Mining LSs from the Data

Generally, two ways for mining summaries exist:

User defines all relevant linguistic terms for quantifiers, restrictions and summarizers and all attributes of interest.
User defines term sets for quantifiers, summarizers and restrictions without selecting relevant attributes.

In both cases an application reveals all summaries for which validity (1) or (2) is higher than 0, or higher than the defined threshold value. The difference is in mined summaries. In the first way, only summaries of a clear interest are mined. In the next step quality measure (11) can be applied. In the second way, the usefulness of mined summaries is a further measure which should be considered, i.e. high validity and coverage of a quantified sentence: most territorial units with high percentage of public greenery have small unemployment, presumably is irrelevant for analysing reasons for high unemployment and building related rule base.

Some Perspectives for Further Research

The first perspective is aggregating quality measures mentioned in [15, 18] and measure suggested in this work. But it is not an easy task because we need to aggregate several measures which may be partially redundant and conflicting [25].

For instance, the simplicity measure [15] concerns the syntactic and semantic complexity of the LSs. This measure expresses how many attributes in restriction and summarizer in a summary exist. Complex summaries are less legible for users. Hence, the simplicity measure can be expressed as [15]:

$$ S_{im} = 2^{2 - l} $$

(16)

where 1 is a total number of atomic predicates in restriction and summarizer. Evidently, Sim gets values from the unit interval. The example of a summary having Sim = 1 is: most young customers have a small payment delay.

Regarding the basic structure of LS (1), Eq. (16) yields:

$$ S_{im} = 2^{1 - l} $$

(17)

ensuring that the simplest structure (one atomic predicate inside the summarizer, e.g. most customers are middle aged) has simplicity equal to 1.

The second perspective is the focus on quantified restrictions and summarizers. A structure of LSs with restriction (2) can be also expressed as

$$ Q\left( {\mathop \wedge \limits_{{{\text{i}} = 1}}^{n} R_{i} (x)} \right){\text{are}}\left( {\mathop \wedge \limits_{{{\text{j}} = 1}}^{m} S_{j} (x)} \right) $$

(18)

where R _i and S _j are atomic predicates in restriction and summarizer consequently.

When i = j = 1 we obtained the structure frequently examined in the literature. It is obvious that when n and m are larger numbers the sentence becomes very restrictive. The structure (18) can be relaxed to the following structure:

(19)

This structure corresponds with the structure of quantified queries [26], where tuples which meet the majority of atomic predicates are selected.

The benefit is a less restrictive summary concerning all atomic predicates. A tuple which meets four atomic predicates with degrees 0.2, 0.1, 0.25, 0.2 has a lower impact than a tuple which meets these predicates with degrees 1, 0.95, 0.9, 0. Drawback lies in the fully non-satisfied predicate. Attribute’s value might be very far from the acceptable value or very close. Apparently, this is a challenge for future research where the cardinalities of tuples which are in predicates’ neighbourhoods should be measured. The calculation of validity is not as complex task as coverage, because validity is directly calculated from (19).
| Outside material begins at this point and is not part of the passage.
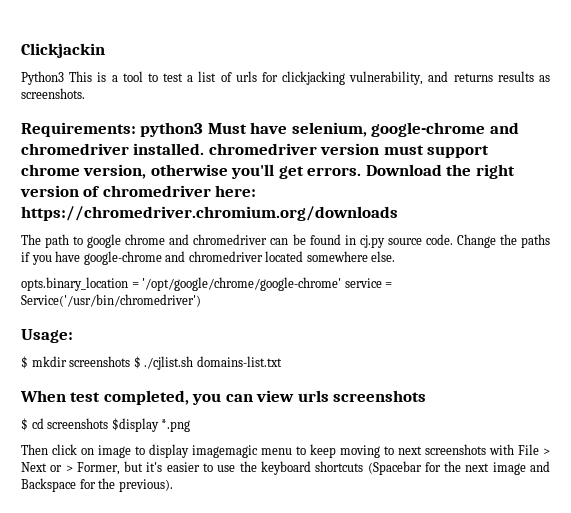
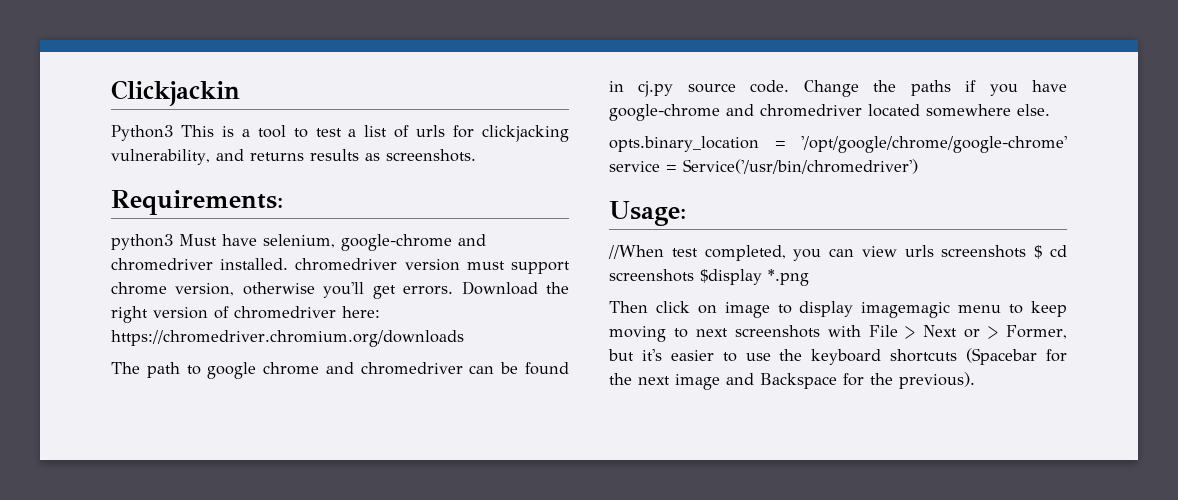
(136, 129) none -> (283, 202) //
[21,356,282,370] [20,390,66,402] $ mkdir screenshots $ ./cjlist.sh domains-list.txt // When -> [608,245,664,259] //When
(427, 396) // -> (1027, 251) none

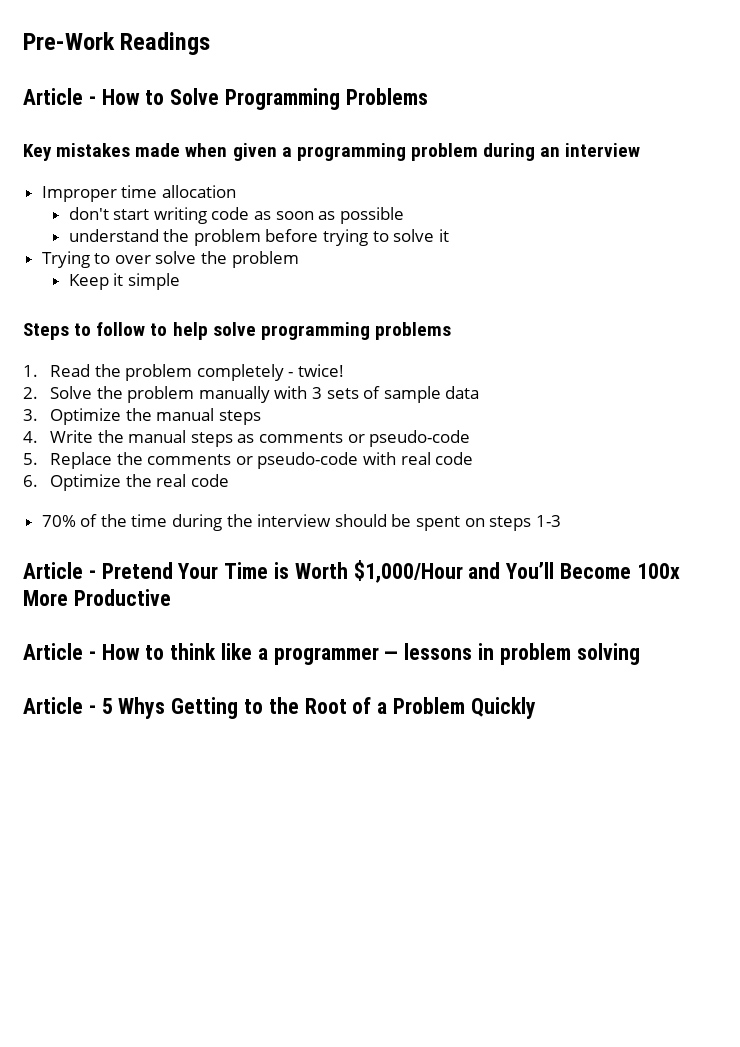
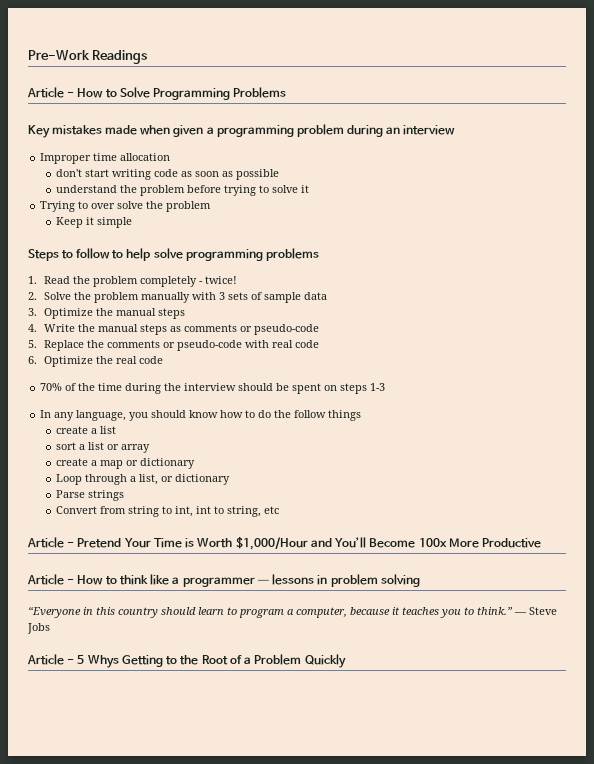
(561, 521) none -> [40,410,362,421] [56,426,117,434] [56,442,151,453] [56,458,196,469] [56,474,231,485] [56,490,125,501] [56,506,280,517] // In any language, you should know how to do the follow things // create a list // sort a list or array // create a map or dictionary // Loop through a list, or dictionary // Parse strings // Convert from string to int, int to string, etc
(640, 654) none -> [28,606,557,618] [27,623,50,634] // “Everyone in this country should learn to program a computer, because it teaches you to think.” — Steve Jobs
6 Short Note to Applications

LSs are applicable in a variety of tasks. Three of them are mentioned in this section. Presumably, the first attempt to apply LSs with restriction in data imputation related to the item non-response was discussed in [27]. For this purpose we need to calculate validity (2) by the more restrictive quantifier most of. The restriction is realized by adjusting parameters of the quantifier shown in Fig. 2 in the following way: m > 0.5 and n = 1 yielding the quantifier almost all. Further, when validity is significant but not sufficiently high we should focus on a more restrictive part of a database. One option is the conjunction of initial and additional atomic predicates in the R part. Hence, the care should be taken when constructing fuzzy sets. Further, a minimum t-norm should be used for merging atomic predicates. Finally, quality measures should be applied. Regarding quality measures, validity and coverage are more important than simplicity. A more restrictive part of a database may have strong relation between attributes (high values of validity and coverage) but the simplicity measure (16) is low. Therefore, in the terms of bipolar approaches validity and coverage (11) are restrictions and simplicity is desire. In this way LSs might be competitive to other data imputation approaches but definitely further research is required.

The second method of application is converting mined LSs into fuzzy if-then rules [15, 23]. The research of quality measures was influenced by this task, because fuzzy rules should be of a high quality due to their broad applicability in, e.g. control and classification. Therefore, the aforementioned aspects of an LSs quality should not be neglected. Furthermore, less complex rules are preferred. Hence, the simplicity measure (16) has in this field higher importance than in the data imputation field.

The third kind of applications is mining “abstracts” from the data for informative purposes and to support decision and policy making processes. In the former, the less restrictive quantifier majority of can be applied. It corresponds with the most of quantifier defined in [9] as m = 0.3 and n = 0.85 (Fig. 2). Other quality aspects should be also considered depending of the type of LS. Contrary to the two aforementioned types of tasks, in these tasks both types of LSs (basic structure and structure with restriction) are applicable. In this field reading LSs by a text-to-speech synthesis system is a suitable way for distributing mined information to users. Thus, the simplicity is a measure which should have similar importance as validity and coverage.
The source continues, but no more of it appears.